Implementation of asynchronous route

Implementation of route for asynchronous message is the same as synchronous message but there are some differences which must be followed:

header (Camel header) AsynchConstants.MSG_HEADER contains entity of Message, body contains storable (serialized, marshalled) payload of message (e.g. for communication via SOAP it will be XML of request) of original message

for each external system call (or one system with multiple calls) there must be check for duplicated calls. One asynchronous message (=one correlationID) can be processed repeatedly - for example: to create subscriber in MVNO solution the Billing and MNO systems have to be called. If the Billing system was called successfully but MNO failed the message is persisted with PARTLY_FAILED status and in future will be reprocessed (redelivered). When this message will be reprocessed, successfully calls have to be skipped.
- important: asynchronous messages are processed repeatedly (number of attempts and how often can be configured)

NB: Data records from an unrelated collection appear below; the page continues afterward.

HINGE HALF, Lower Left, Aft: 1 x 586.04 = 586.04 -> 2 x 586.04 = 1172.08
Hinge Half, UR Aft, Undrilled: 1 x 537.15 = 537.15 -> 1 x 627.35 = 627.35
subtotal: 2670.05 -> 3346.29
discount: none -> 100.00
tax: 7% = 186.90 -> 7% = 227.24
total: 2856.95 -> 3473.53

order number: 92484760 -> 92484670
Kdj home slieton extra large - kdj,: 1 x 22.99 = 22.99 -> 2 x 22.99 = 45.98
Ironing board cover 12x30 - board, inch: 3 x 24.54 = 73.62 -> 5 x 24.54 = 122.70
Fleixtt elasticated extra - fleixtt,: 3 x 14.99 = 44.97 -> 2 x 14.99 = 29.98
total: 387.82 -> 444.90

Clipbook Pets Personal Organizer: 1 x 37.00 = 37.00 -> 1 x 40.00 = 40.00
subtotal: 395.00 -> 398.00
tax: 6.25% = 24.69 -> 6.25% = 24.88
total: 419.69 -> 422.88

if processing of message is simulated - fake processing ("blank" = unsuccessfully processing is not error > failed count must not be incremented) you have to setup properly header AsynchConstants.NO_EFFECT_PROCESS_HEADER as true value

Exceptions

if call to external system is unsuccessful - either some expected error is thrown (= exception declared in operation) or another exception is thrown as error during processing message. The type of error is "business" exception (e.g. value of invoice is negatively and it does not make sense or we want to create customer in external system which already exists), second type is internal technical error in external system, where it is necessary to try to call external system for some time. But if this error is expected "business" exception then process should remember these exceptions to confirm it to the callee system (that invokes this process) at the end.
- if some expected exception occurs then it has to be caught and stored into property with the name with suffix AsynchConstants.BUSINESS_ERROR_PROP_SUFFIX (there may be more exceptions, and each of them will be saved as a separate value in property under name with appropriate suffix)

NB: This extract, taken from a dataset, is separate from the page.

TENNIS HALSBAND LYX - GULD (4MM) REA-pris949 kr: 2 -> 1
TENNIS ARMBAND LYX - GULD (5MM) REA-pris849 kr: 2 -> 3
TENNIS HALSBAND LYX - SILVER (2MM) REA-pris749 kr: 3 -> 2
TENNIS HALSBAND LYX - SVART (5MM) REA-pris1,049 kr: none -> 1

it is possible to call more external systems during processing of one asynchronous message. The order of calls doesn't have to be random therefore if any call to external system fails then an error is thrown and processing of the message is stopped. After some time (configurable) OpenHub will pick the message by MessagePollExecutor from DB and the message is processed again.

validation exceptions (=org.apache.camel.ValidationException) are resolved as business exceptions, so if this error occurs then processing of message ends immidiatelly with status FAILED.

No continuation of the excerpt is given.